Reexamination Certificate

active

06430264

ABSTRACT:

FIELD OF THE INVENTION
The present invention relates generally to x-ray producing equipment. More particularly, the invention relates to an improved anode target structure present on an x-ray tube of the sort that is commonly used in such x-ray producing equipment. In addition, the present invention relates to a method of manufacturing an improved anode target structure for use in an x-ray tube.
BACKGROUND OF THE INVENTION
X-ray producing devices are extremely valuable tools that are used in a wide variety of applications, both industrial and medical. Such equipment is commonly used in areas such as diagnostic and therapeutic radiology; semiconductor manufacture and fabrication; and materials testing.
The basic operation for producing x-rays in the equipment used in these different industries and applications is very similar. X-rays, or x-radiation, are produced when electrons are produced and released, accelerated, and then stopped abruptly. Typically, this entire process takes place in a vacuum formed within an x-ray generating tube. An x-ray tube ordinarily includes three primary elements: a cathode, which is the source of electrons; an anode, which is axially spaced apart from the cathode and oriented so as to receive electrons emitted by the cathode; and some mechanism for applying a high voltage for driving the electrons from the cathode to the anode.
The three elements are usually positioned within an evacuated glass tube, and connected within an electrical circuit. The electrical circuit is connected so that the voltage generation element can apply a very high voltage (ranging from about ten thousand to in excess of hundreds of thousands of volts) between the anode (positive) and the cathode (negative). The high voltage differential causes a thin stream, or beam, of electrons to be emitted at a very high velocity from the cathode towards an x-ray “target” positioned on the anode. The x-ray target has a target surface (sometimes referred to as the focal track) that is comprised of a refractory metal. When the electrons strike the target, the kinetic energy of the striking electron beam is converted to electromagnetic waves of very high frequency, i.e., x-rays. The resulting x-rays emanate from the anode target, and are then collimated for penetration into an object, such as an area of a patient's body. As is well known, the x-rays that pass through the object can be detected and analyzed so as to be used in any one of a number of applications, such as x-ray medical diagnostic examination or material analysis procedures.

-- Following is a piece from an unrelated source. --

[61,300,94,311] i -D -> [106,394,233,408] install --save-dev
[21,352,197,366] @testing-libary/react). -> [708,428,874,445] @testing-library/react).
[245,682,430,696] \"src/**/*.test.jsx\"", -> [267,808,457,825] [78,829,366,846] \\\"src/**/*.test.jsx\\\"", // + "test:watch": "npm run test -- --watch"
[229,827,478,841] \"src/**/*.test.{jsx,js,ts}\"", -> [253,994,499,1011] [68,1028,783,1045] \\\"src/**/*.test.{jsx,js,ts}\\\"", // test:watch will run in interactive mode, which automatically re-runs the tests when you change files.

In general, a very small part of the electrical energy used for accelerating the electrons is converted into x-rays. The remainder of the energy is dissipated as a large amount of heat in the target region and the rest of the anode. This heat can damage the anode structure over time, and can negatively affect the operating life of the x-ray tube and/or the performance and operating efficiency of the tube. To alleviate this problem the x-ray target, or focal track, is typically positioned on an annular portion of a rotatable anode disk. The anode disk (also referred to as the rotary target or the rotary anode) is mounted on a supporting shaft that is rotated by a motor. The motor is used to rotate the disk at high speeds (often in the range of 10,000 RPM), thereby causing the focal track to rotate into and out of the path of the electron beam. In this way, the electron beam is in contact with specific points along the focal track for only short periods of time, thereby allowing the remaining portion of the track to cool during the time that it takes the portion to rotate back into the path of the electron beam.

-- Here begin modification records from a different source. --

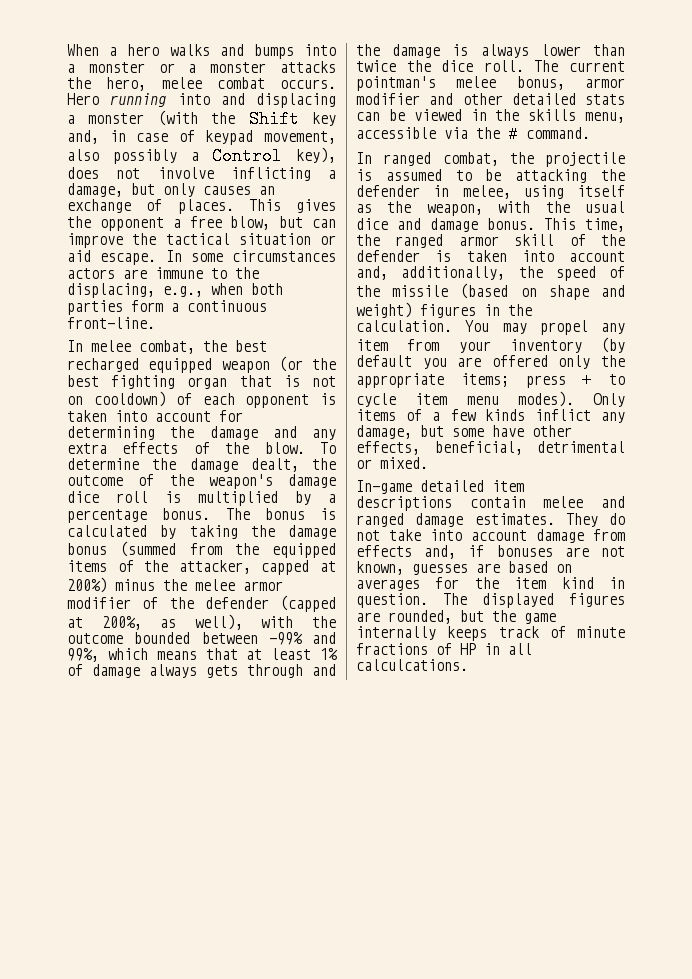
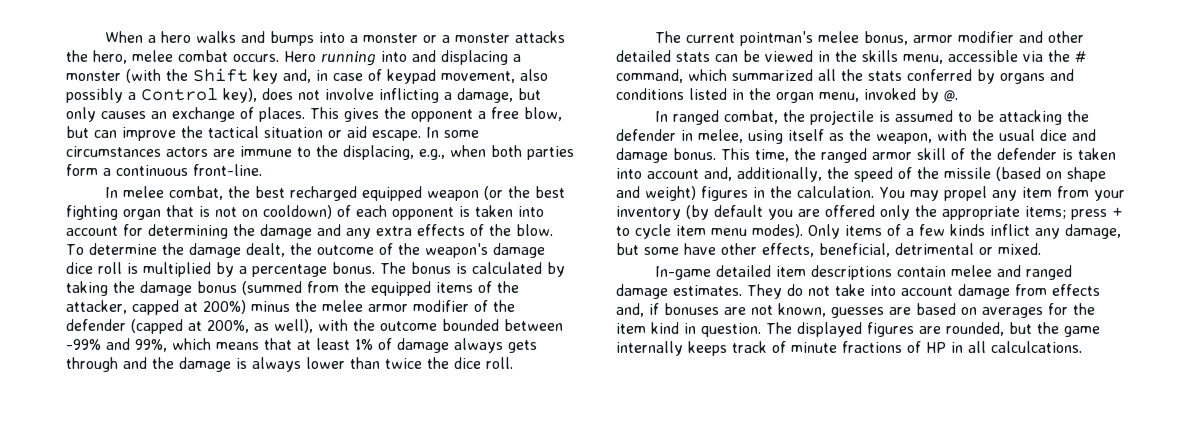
(524, 66) none -> (513, 363) //
[526,127,590,139] command. -> [616,69,1074,84] [616,88,958,103] command, which summarized all the stats conferred by organs and conditions listed in the organ menu, invoked by @.

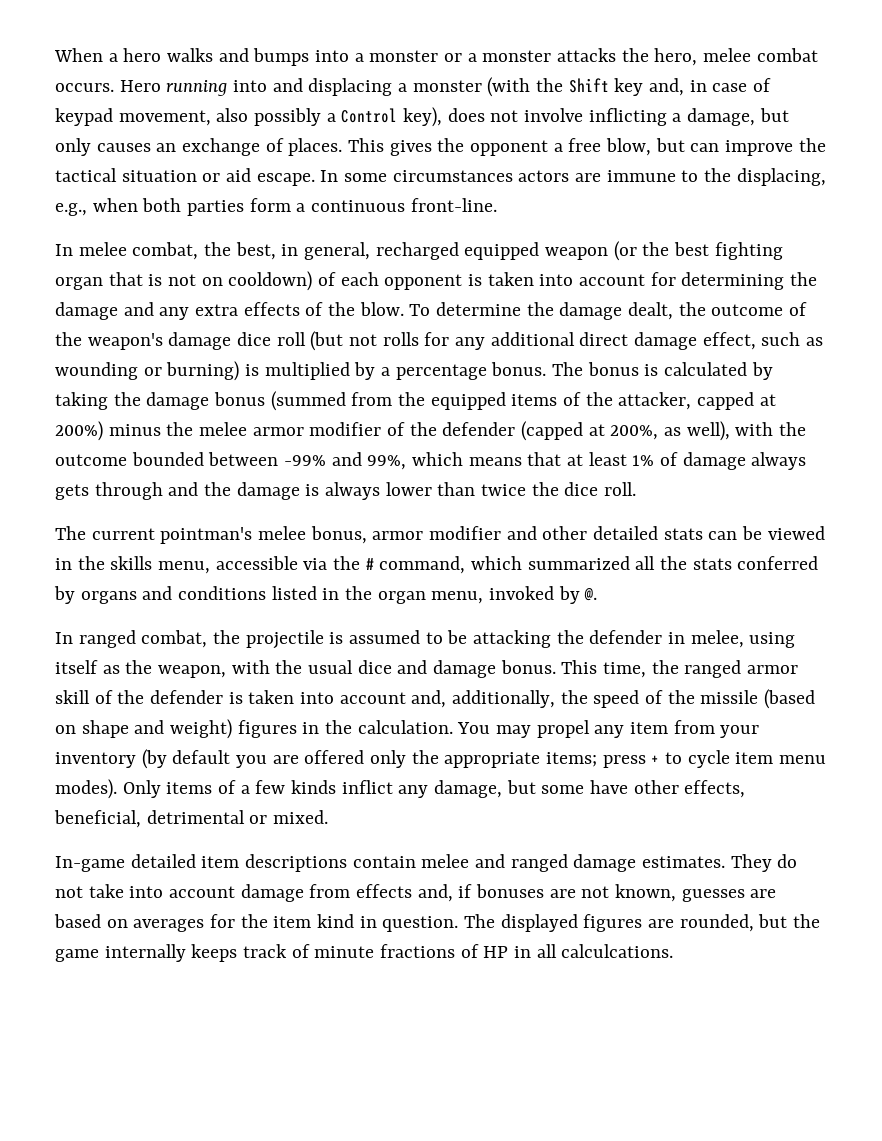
[255,186,286,198] best -> [235,242,371,260] best, in general,
(122, 268) none -> [310,331,824,351] [55,361,240,381] (but not rolls for any additional direct damage effect, such as wounding or burning)

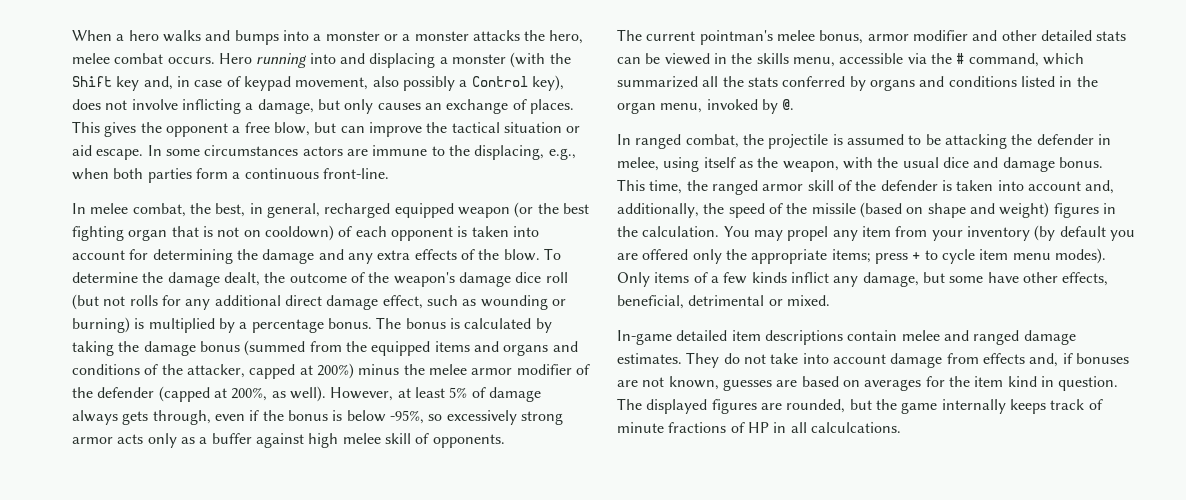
(558, 400) none -> [473,341,578,356] [72,364,140,375] and organs and conditions
[686,421,807,441] [55,452,562,470] well), with the outcome bounded between -99% and 99%, which means that -> [289,386,394,402] well). However,
[632,455,655,466] 1% -> [449,387,468,398] 5%
[94,482,637,500] through and the damage is always lower than twice the dice roll. -> [152,410,563,425] [72,433,505,448] through, even if the bonus is below -95%, so excessively strong armor acts only as a buffer against high melee skill of opponents.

While the rotation of the track helps reduce the amount and duration of heat dissipated in the anode target, the focal track is still exposed to very high temperatures—often temperatures of 2500° C. or higher are encountered at the focal spot of the electron beam. Thus the rotary anode must still be constructed of a material that is both resistant to heat, and that can effectively block an impinging high velocity electron beam. Moreover, since the disk is rotated at high rotational speeds, it must be capable of withstanding high mechanical stresses. One commonly used material for an anode disk is a refractory metal, such as a molybdenum alloy, an example of which is known as TZM (titanium-zirconium-molybdenum). Refractory metals are, however, expensive, and require complex manufacturing and processing procedures to be used for fabrication of an anode disk. Also, such metal alloys are quite dense and thus can be very heavy, which can be especially problematic when a larger anode disk is used. For instance, the higher weight requires a larger motor and stronger rotor assembly to rotate the anode disk, resulting in higher costs, and greater wear and tear on the components. Moreover, the increased weight of a metal anode disk makes it more difficult to rotate at high speeds, especially in x-ray devices that require the anode disk to be accelerated quickly to high operational speeds in short periods of time.

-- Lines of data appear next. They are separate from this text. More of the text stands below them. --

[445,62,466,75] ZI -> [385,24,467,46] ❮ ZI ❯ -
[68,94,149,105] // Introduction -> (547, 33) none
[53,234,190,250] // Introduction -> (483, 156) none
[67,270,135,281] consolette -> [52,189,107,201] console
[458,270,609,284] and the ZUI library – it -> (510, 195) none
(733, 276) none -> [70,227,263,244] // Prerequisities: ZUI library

One approach to address the problems encountered when a refractory metal is used, has been to use a graphite material. Graphite offers several advantages over metal. It has a significantly higher heat storage capacity than metal, and thus can operate at higher temperatures for longer periods of time. Graphite also has a much lower density (lighter weight) than metal, so it can be more easily rotated at higher speeds, allows for the use of bigger targets, and puts less mechanical stress on the anode assembly (such as the rotor, bearings and motor).
Graphite, however, has a low mechanical strength and can be brittle, especially pressed and sintered graphite. As such, mechanical loading—for example, tangential loading during starting and stopping of rotation—can cause fracturing of the graphite disk, especially with the high rotational speeds encountered by the rotating anode. Also, a focal track constructed of a material that is capable of blocking an impinging high velocity electron beam must be applied directly to the graphite substrate. Typically, this results in an anode where the rate of heat transfer from the focal track to the substrate is slower than when a focal track is attached to a metal substrate, such as TZM. Under certain operating conditions, this can cause an overheating of the focal track and resultant damage to the graphite target disk, such as bonded layer failure.
It has also been proposed that a carbon-carbon composite material be used in place of graphite. Such a material exhibits the same heat storage capacity and low weight characteristics of graphite, but is much stronger than graphite, and is better able to withstand the mechanical stresses imposed. As with graphite, a suitable metal material must be bonded to the carbon-carbon disk to function as the anode focal track. The material must be of sufficient thickness so as to effectively block an impinging high velocity electron beam and generate usable x-ray output, and must also be capable of withstanding the high temperatures that are dissipated on the track during operation. At the same time, the focal track material must remain bonded to the underlying carbon-carbon composite disk. This gives rise to the primary problem with the carbon-carbon material, in that its thermal expansion rate differs significantly from the metal materials that are commonly used for the focal track on the disk. Maintaining a bond is thus difficult to achieve. When exposed to high temperatures, the different thermal expansion rates result in a macroscopic buildup of stresses across the bonding surface between the focal track target material and the carbon-carbon composite material. These stresses often result in a debonding, peel-off, or cracking of the target layer, which can render the x-ray tube inoperable, shorten its operating life, or reduce its operating efficiency.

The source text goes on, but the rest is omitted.